We have shown above that spin Seebeck effect can be obtained in the junction. Next, we prove that it is possible to create a pure spin current Is (the difference between the spin-up and spin-down currents, i.e., Is = Iup − Idn) for vanishingly charge current Ic (the sum of the spin-up and spin-down currents, i.e., Ic = Iup + Idn), and a completely spin-polarized current by tuning the transverse gate voltage Vg. The former has important applications in ISHE,13,14 while the later can be used to design a perfect spin-filter. Fig. 4(a) plots the Iup and Idn as a function of Vg for a fixed TL (300 K) and ΔT (40 K). At negative Vg, the amplitude of Iup increases firstly, and then decreases slowly. At positive Vg, the amplitude of Iup also increases firstly, then drops quickly to zero at Vg = 1.7 V. After that, Iup changes its sign from positive to negative. On the contrary, the amplitude variation of Idn is very small. In Fig. 5(b), we present the corresponding Ic and Is as a function of Vg. Clearly, a pure spin current appears at Vg = −1.98 and 1.65 V, respectively, where Ic = 0 and Is ≠ 0. Moreover, the spin polarization of charge current (SP = [(|Iup| − |Idn|)/(|Iup| + |Idn|)] × 100%) versus Vg is also shown in Fig. 5(b). It is evident that the SP reaches −100% at Vg = 1.7 V, where Iup = 0 and Idn ≠ 0.
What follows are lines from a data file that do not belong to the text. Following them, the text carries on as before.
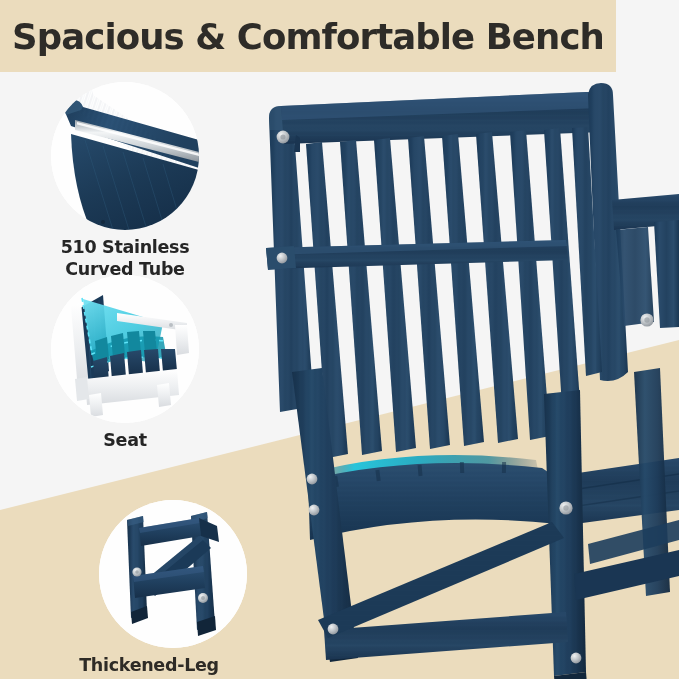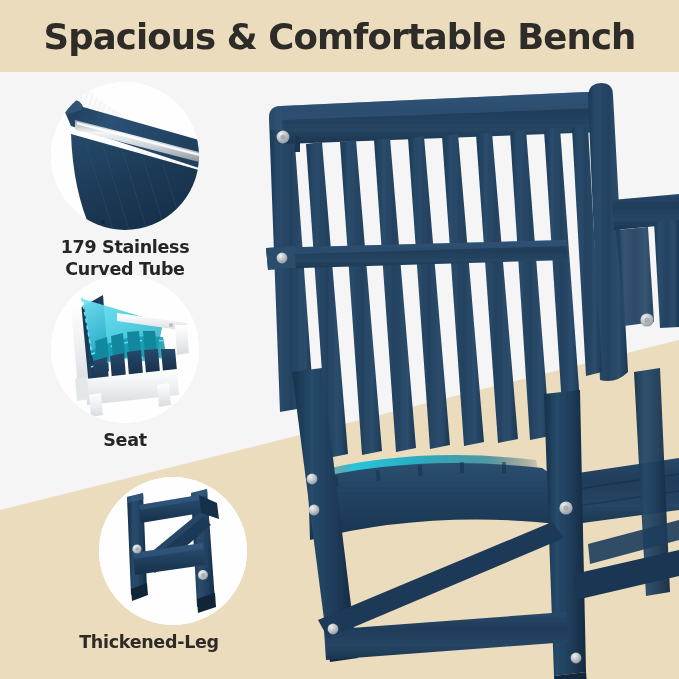"Spacious & Comfortable Bench" .header { width: 679px -> 616px }
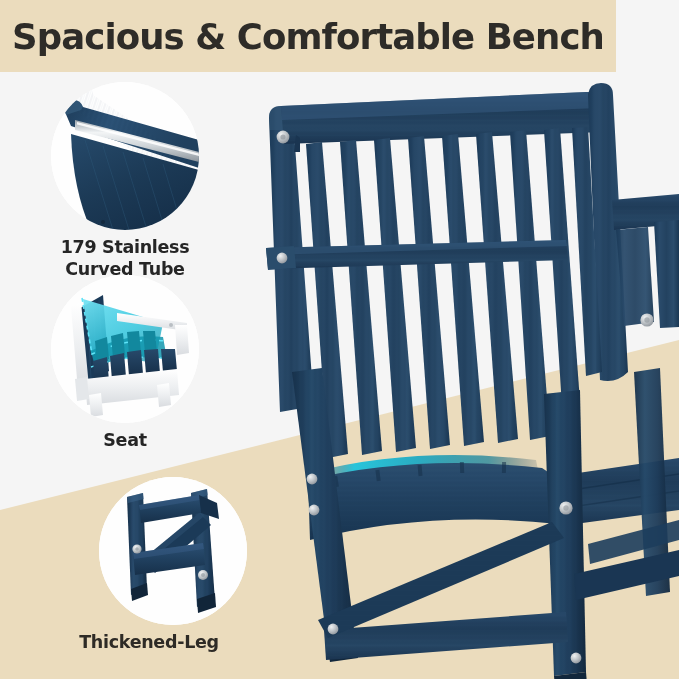"179 Stainless" div { text: 179 -> 510 }
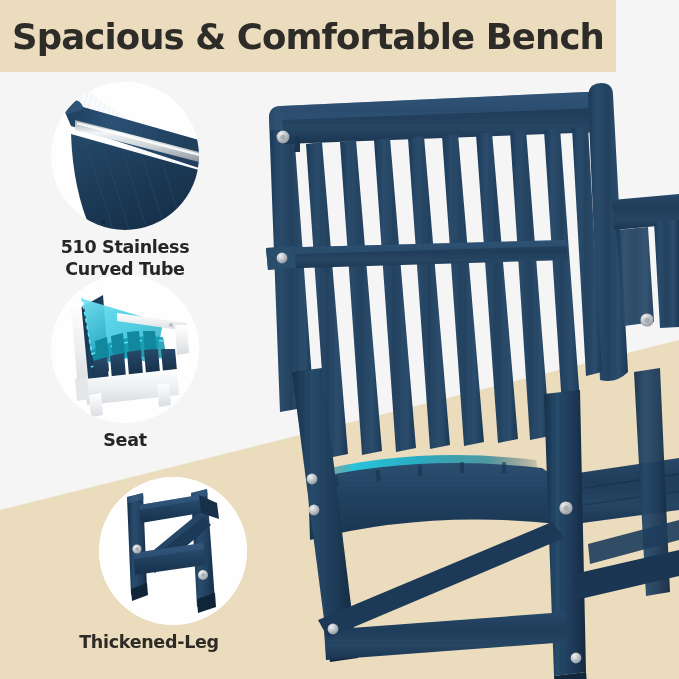"Thickened-Leg" .callout-3 { top: 405px -> 428px }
To understand the variations of Iup and Idn, in Fig. 6, we plot the spin-resolved transmission spectrum under different Vg. As shown in Fig. 6(a), when negative Vg is applied, the Tup(E) takes place left-shift. Thus, the asymmetric distribution of Tup(E) around the EF is enhanced firstly, and then is weakened within the nonzero region of fL − fR (see the curve of TL = 300 K in Fig. 4(a) or ΔT = 40 K in Fig. 4(d)) when the negative Vg further increases, resulting in the corresponding increase and decrease of the amplitude of Iup. As shown in Fig. 6(b), when postive Vg is applied, the Tup(E) occurs right-shift and moves from below the EF to above the EF. In this process, the asymmetric distribution of Tup(E) with respect to the EF within the nonzero region of fL − fR is enhanced firstly, then is weakened, and then is completely eliminated at Vg = 1.7 V (not shown here), and then is enhanced again with the increase of Vg. As a result, the amplitude of Iup increases firstly, then drops quickly to zero at Vg = 1.7 V, and after that, the Iup changes its sign. On the other hand, as shown in Fig. 6(a) and (b), the Tdn(E) always moves to the left, no matter what Vg is applied. However, because the Tdn(E) is far from the EF, its shift can hardly affect the asymmetric distribution of Tdn(E) around the EF within the nonzero region of fL − fR. Therefore, the variations of Idn is very smooth.